Generative Enzyme Design Guided by Functionally Important Sites and Small-Molecule Substrates
Zhenqiao Song, Yunlong Zhao, Wenxian Shi, Wengong Jin, Yang Yang, Lei Li
TL;DR
EnzyGen presents a unified generative framework for designing enzyme sequence and backbone structure across thousands of families, guided by automatically mined functionally important sites and small-molecule substrates. By integrating NAELs that couple global sequence context with local 3D geometry and a substrate representation pathway, the approach jointly optimizes amino acid types, coordinates, and substrate-binding propensity. The EnzyBench dataset enables broad, family-spanning evaluation, where EnzyGen achieves higher ESP scores, stronger substrate binding affinities, and robust folding (pLDDT) compared with specialized baselines. Zero-shot tests and case studies demonstrate generalization to unseen functions and novel enzyme designs, underscoring the method's potential for rapid functional enzyme exploration. Overall, EnzyGen advances enzyme design by unifying multiple design objectives in a single scalable framework with strong practical performance metrics.
Abstract
Enzymes are genetically encoded biocatalysts capable of accelerating chemical reactions. How can we automatically design functional enzymes? In this paper, we propose EnzyGen, an approach to learn a unified model to design enzymes across all functional families.

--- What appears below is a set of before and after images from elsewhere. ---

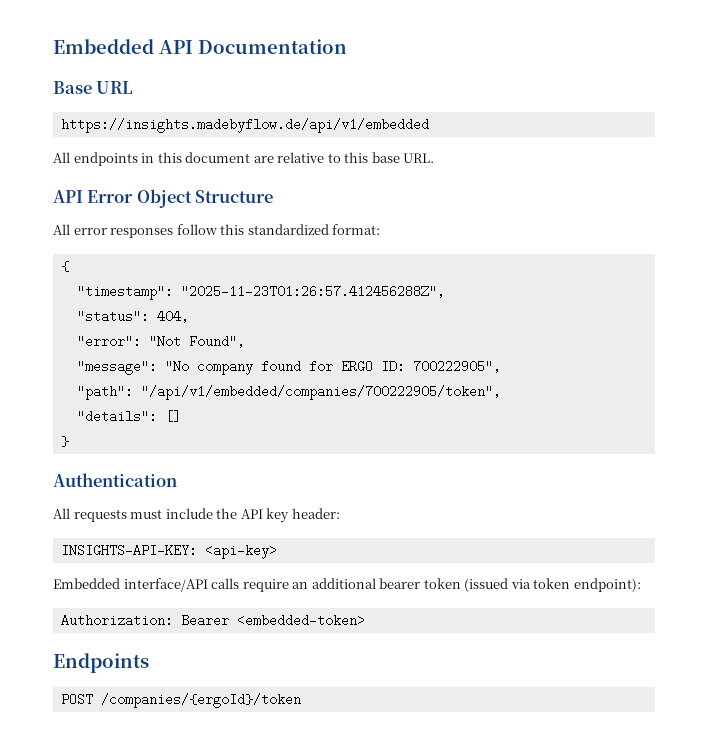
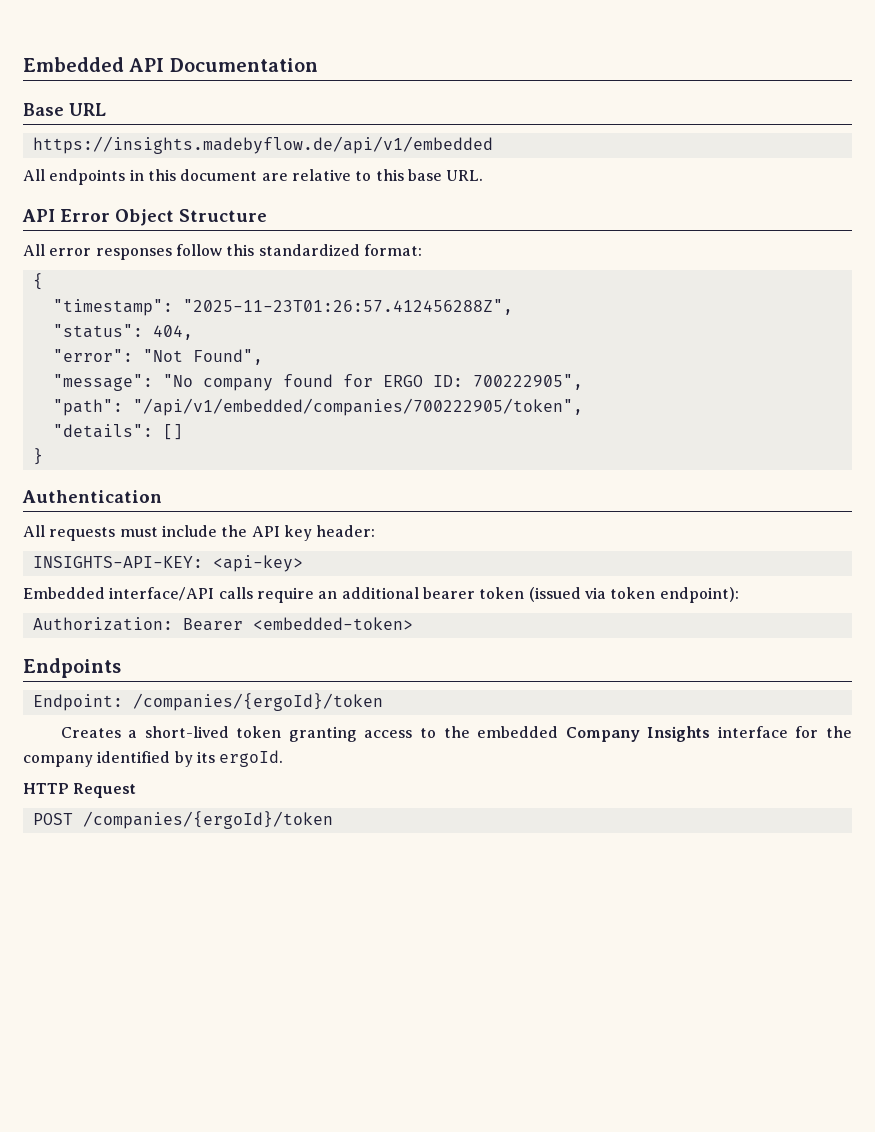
+ Endpoint: /companies/{ergoId}/token
+ Creates a short-lived token granting access to the embedded Company Insights interface for the company identified by its ergoId.
+ HTTP Request

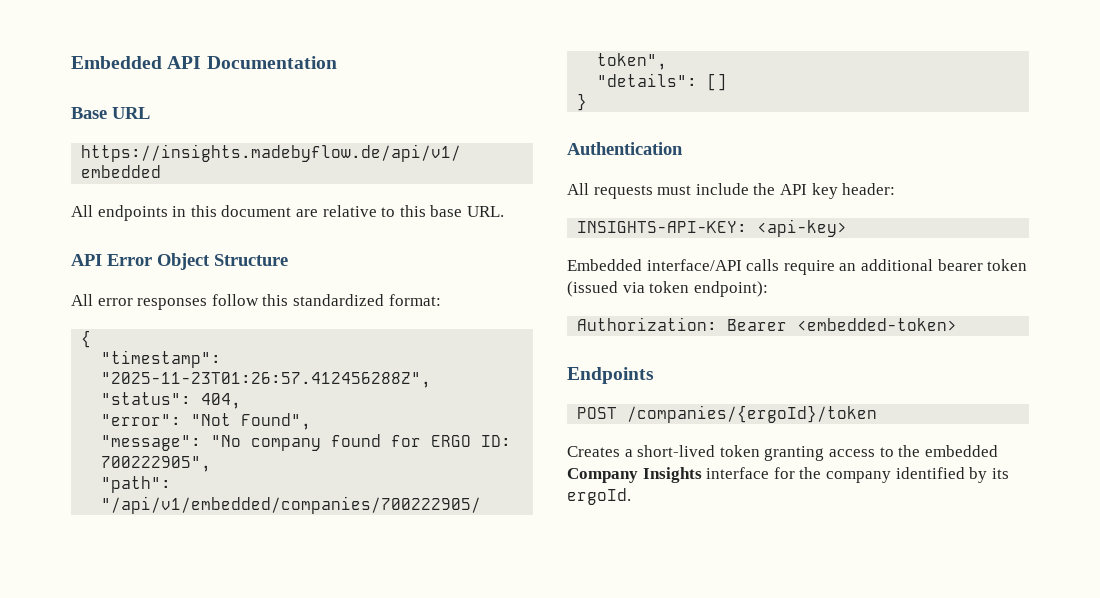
- Endpoint: /companies/{ergoId}/token
+ POST /companies/{ergoId}/token
- HTTP Request
- POST /companies/{ergoId}/token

Our key idea is to generate an enzyme's amino acid sequence and their three-dimensional (3D) coordinates based on functionally important sites and substrates corresponding to a desired catalytic function. These sites are automatically mined from enzyme databases. EnzyGen consists of a novel interleaving network of attention and neighborhood equivariant layers, which captures both long-range correlation in an entire protein sequence and local influence from nearest amino acids in 3D space. To learn the generative model, we devise a joint training objective, including a sequence generation loss, a position prediction loss and an enzyme-substrate interaction loss. We further construct EnzyBench, a dataset with 3157 enzyme families, covering all available enzymes within the protein data bank (PDB). Experimental results show that our EnzyGen consistently achieves the best performance across all 323 testing families, surpassing the best baseline by 10.79% in terms of substrate binding affinity. These findings demonstrate EnzyGen's superior capability in designing well-folded and effective enzymes binding to specific substrates with high affinities.